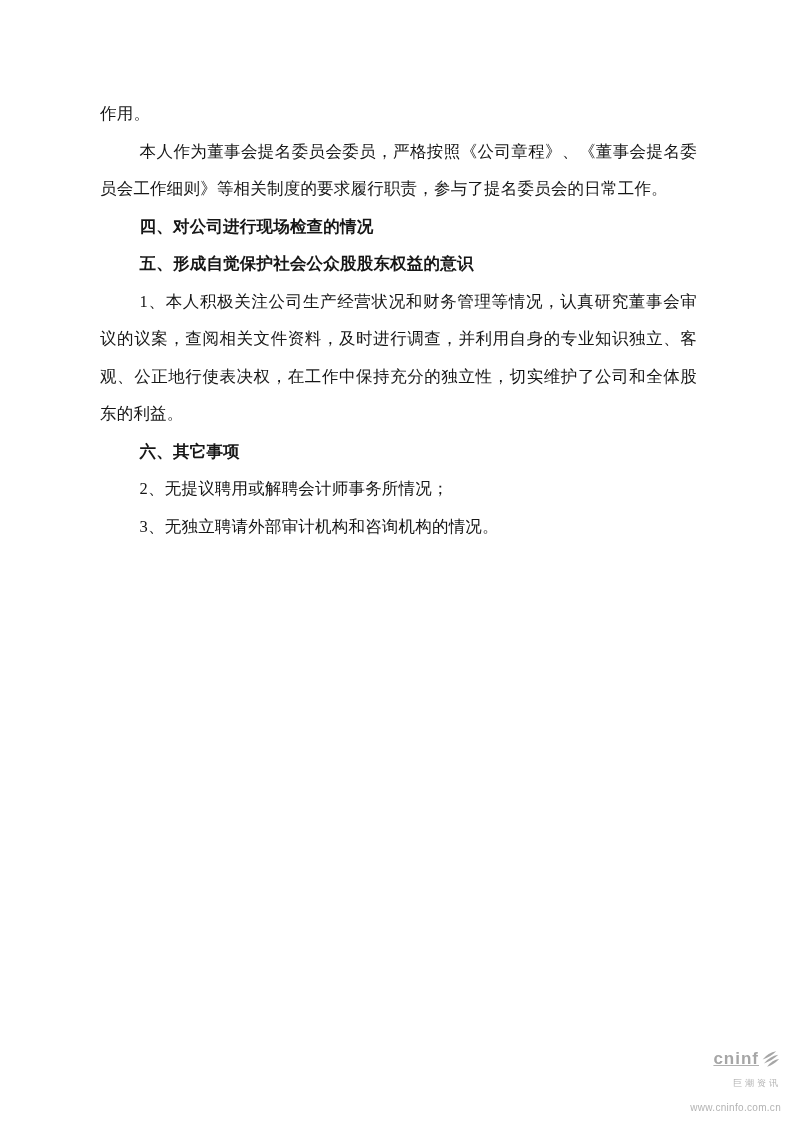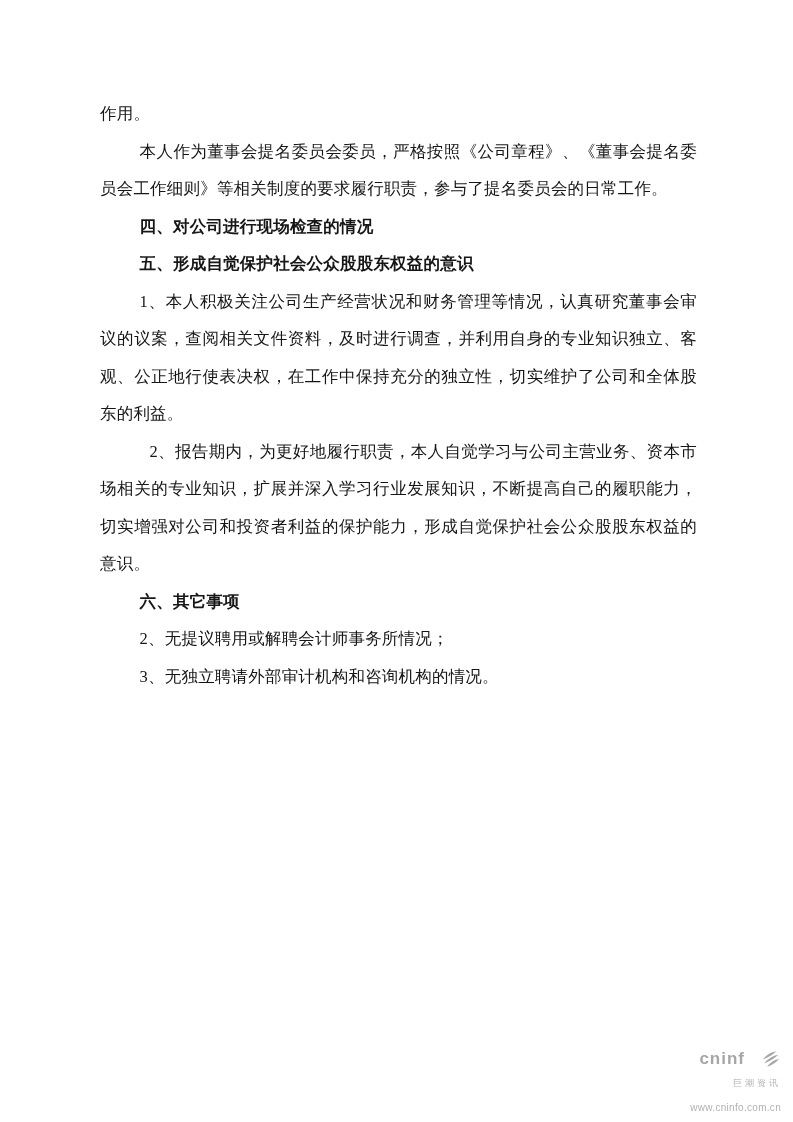"2、报告期内，为更好地履行职责，本人自觉学习与公司主营业务、资本市场相关的专业知" p.para-indent-extra { html: <p>2、报告期内，为更好地履行职责，本人自觉学习与公司主营业务、资本市场相关的专业知识，扩展并深入学习行业发展知识，不断提高自己的履职能力，切实增强对公司和投资者利益的保护能力，形成自觉保护社会公众股股东权益的意识。</p> -> none }
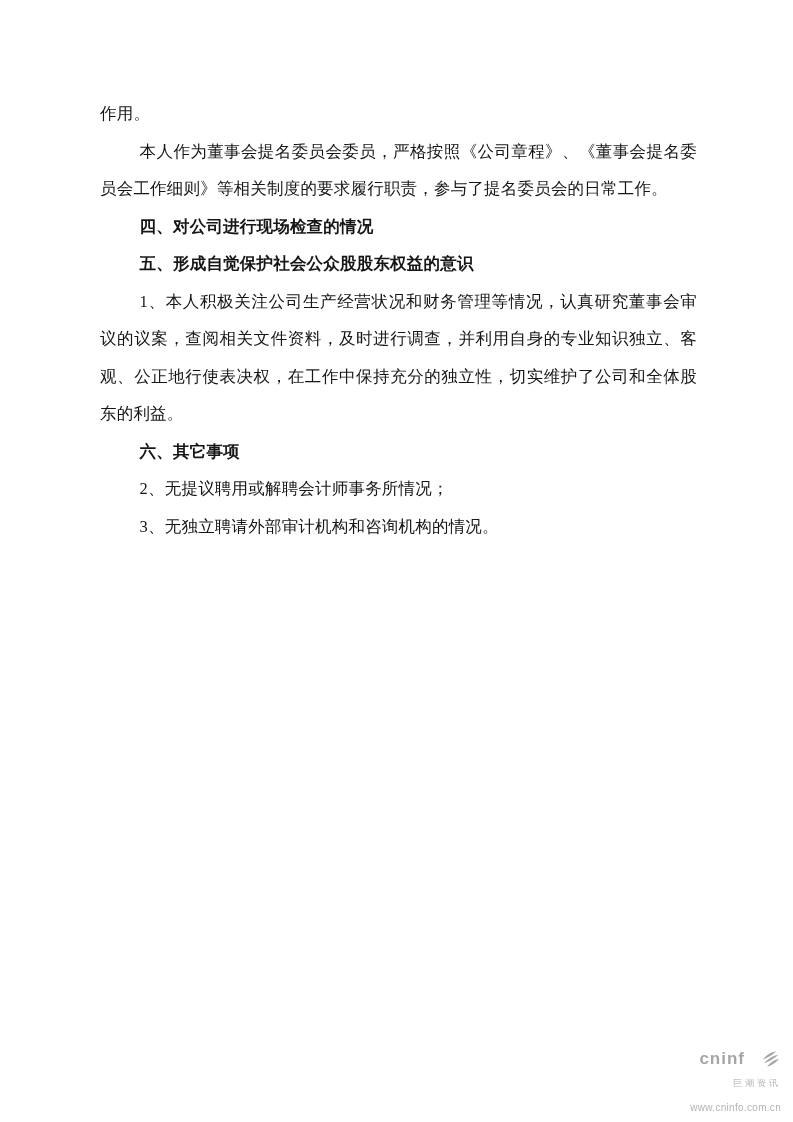"cninf" .logo-row { gap: 16px -> 2px; text-decoration: none -> underline }
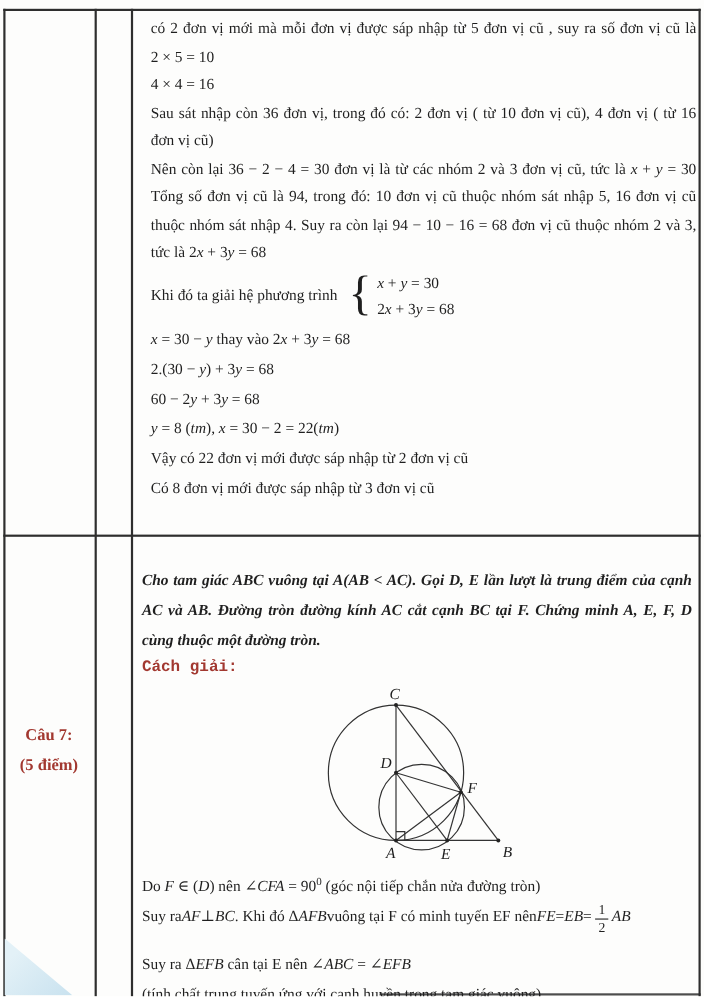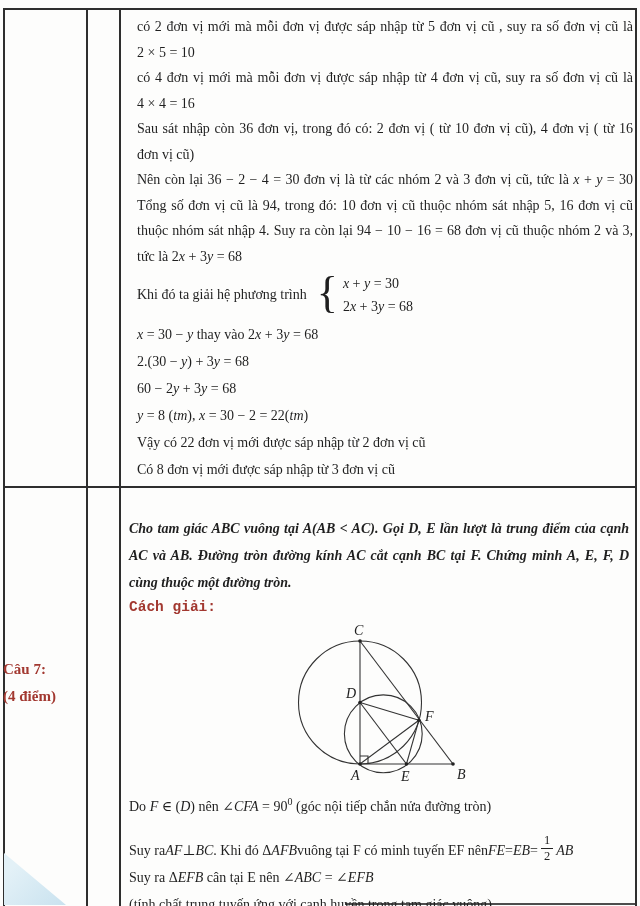"có 4 đơn vị mới" div.ln { html: <div><span>có 4 đơn vị mới mà mỗi đơn vị được sáp nhập từ 4 đơn vị cũ, suy ra số đơn vị cũ là</span></div> -> none }
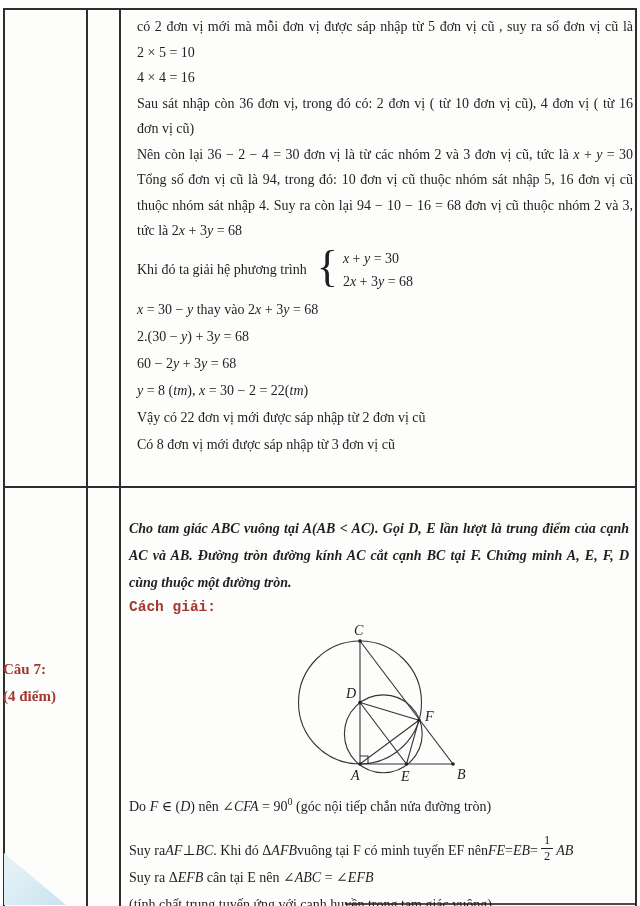"Câu 7:" .qlabel { text-align: left -> center }
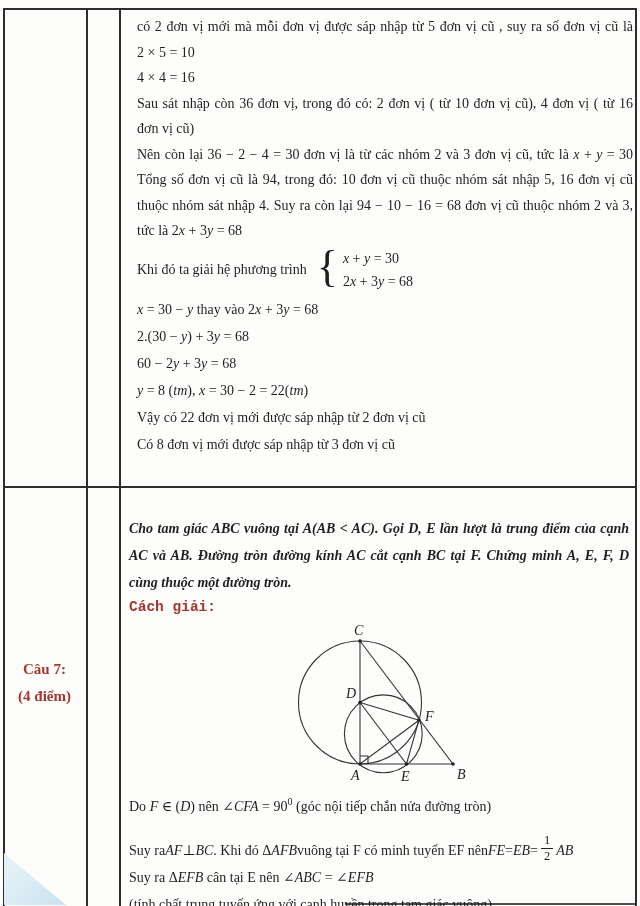"(4 điểm)" div { text: 4 -> 5 }
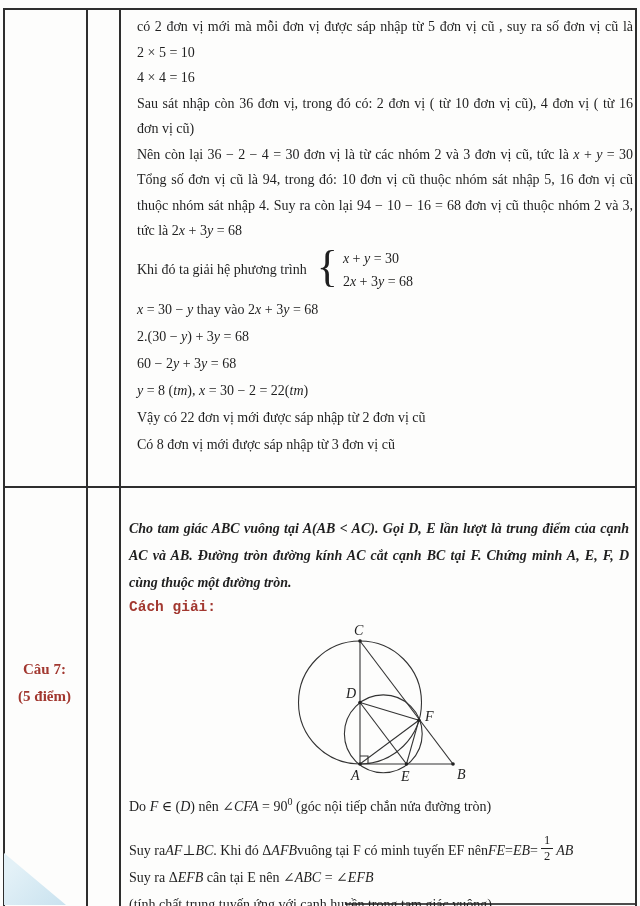"Suy ra" .sol .tall { align-items: flex-end -> flex-start }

--

→ The task
Repeat the material above exactly; pictures do not belong in the copy.

→ Expected answer
"2、报告期内，为更好地履行职责，本人自觉学习与公司主营业务、资本市场相关的专业知" p.para-indent-extra { html: <p>2、报告期内，为更好地履行职责，本人自觉学习与公司主营业务、资本市场相关的专业知识，扩展并深入学习行业发展知识，不断提高自己的履职能力，切实增强对公司和投资者利益的保护能力，形成自觉保护社会公众股股东权益的意识。</p> -> none }
"cninf" .logo-row { gap: 16px -> 2px; text-decoration: none -> underline }
"có 4 đơn vị mới" div.ln { html: <div><span>có 4 đơn vị mới mà mỗi đơn vị được sáp nhập từ 4 đơn vị cũ, suy ra số đơn vị cũ là</span></div> -> none }
"Câu 7:" .qlabel { text-align: left -> center }
"(4 điểm)" div { text: 4 -> 5 }
"Suy ra" .sol .tall { align-items: flex-end -> flex-start }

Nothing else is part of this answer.